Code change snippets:
——————————

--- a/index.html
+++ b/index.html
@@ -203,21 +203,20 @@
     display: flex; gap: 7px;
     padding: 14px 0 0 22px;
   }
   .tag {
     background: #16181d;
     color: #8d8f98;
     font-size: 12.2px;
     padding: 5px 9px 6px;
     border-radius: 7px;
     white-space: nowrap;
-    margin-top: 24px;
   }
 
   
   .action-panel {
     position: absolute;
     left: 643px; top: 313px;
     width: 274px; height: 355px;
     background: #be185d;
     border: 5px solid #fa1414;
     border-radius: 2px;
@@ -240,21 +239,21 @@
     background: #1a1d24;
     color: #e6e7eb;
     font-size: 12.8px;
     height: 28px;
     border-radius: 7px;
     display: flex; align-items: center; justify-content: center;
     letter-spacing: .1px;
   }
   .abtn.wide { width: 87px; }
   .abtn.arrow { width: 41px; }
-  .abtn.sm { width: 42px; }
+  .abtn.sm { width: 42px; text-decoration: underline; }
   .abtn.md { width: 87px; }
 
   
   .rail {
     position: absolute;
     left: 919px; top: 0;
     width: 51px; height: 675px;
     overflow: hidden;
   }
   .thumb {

——————————

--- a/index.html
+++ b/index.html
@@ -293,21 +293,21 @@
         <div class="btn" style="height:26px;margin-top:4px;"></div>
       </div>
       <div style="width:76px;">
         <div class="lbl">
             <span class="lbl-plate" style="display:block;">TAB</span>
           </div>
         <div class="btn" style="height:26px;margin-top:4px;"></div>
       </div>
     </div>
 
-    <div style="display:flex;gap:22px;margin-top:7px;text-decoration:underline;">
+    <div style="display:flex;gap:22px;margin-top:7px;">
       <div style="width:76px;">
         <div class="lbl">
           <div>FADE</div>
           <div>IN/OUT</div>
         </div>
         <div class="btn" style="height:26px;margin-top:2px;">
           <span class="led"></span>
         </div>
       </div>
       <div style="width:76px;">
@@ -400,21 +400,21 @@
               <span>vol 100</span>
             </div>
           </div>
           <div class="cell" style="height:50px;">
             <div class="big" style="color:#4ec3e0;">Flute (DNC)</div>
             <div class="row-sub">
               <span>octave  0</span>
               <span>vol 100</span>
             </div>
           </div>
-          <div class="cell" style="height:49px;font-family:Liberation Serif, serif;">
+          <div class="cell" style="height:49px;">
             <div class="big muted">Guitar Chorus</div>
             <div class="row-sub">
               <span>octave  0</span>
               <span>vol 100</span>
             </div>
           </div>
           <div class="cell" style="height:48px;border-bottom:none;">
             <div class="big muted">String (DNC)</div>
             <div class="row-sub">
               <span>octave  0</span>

——————————

— Directions —
Scan the entries above for the word "cell" and collect each line holding it.

— Answer to the exercise —
           <div class="cell" style="height:50px;">
-          <div class="cell" style="height:49px;font-family:Liberation Serif, serif;">
+          <div class="cell" style="height:49px;">
           <div class="cell" style="height:48px;border-bottom:none;">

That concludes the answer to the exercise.